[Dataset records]
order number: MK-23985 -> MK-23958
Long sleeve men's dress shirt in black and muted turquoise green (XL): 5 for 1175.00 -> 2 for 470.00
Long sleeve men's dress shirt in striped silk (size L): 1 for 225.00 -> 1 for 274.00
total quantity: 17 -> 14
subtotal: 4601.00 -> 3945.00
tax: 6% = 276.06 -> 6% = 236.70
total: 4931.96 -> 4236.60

Task to carry out: Each record above should be given again exactly as it appears.

Response:
order number: MK-23985 -> MK-23958
Long sleeve men's dress shirt in black and muted turquoise green (XL): 5 for 1175.00 -> 2 for 470.00
Long sleeve men's dress shirt in striped silk (size L): 1 for 225.00 -> 1 for 274.00
total quantity: 17 -> 14
subtotal: 4601.00 -> 3945.00
tax: 6% = 276.06 -> 6% = 236.70
total: 4931.96 -> 4236.60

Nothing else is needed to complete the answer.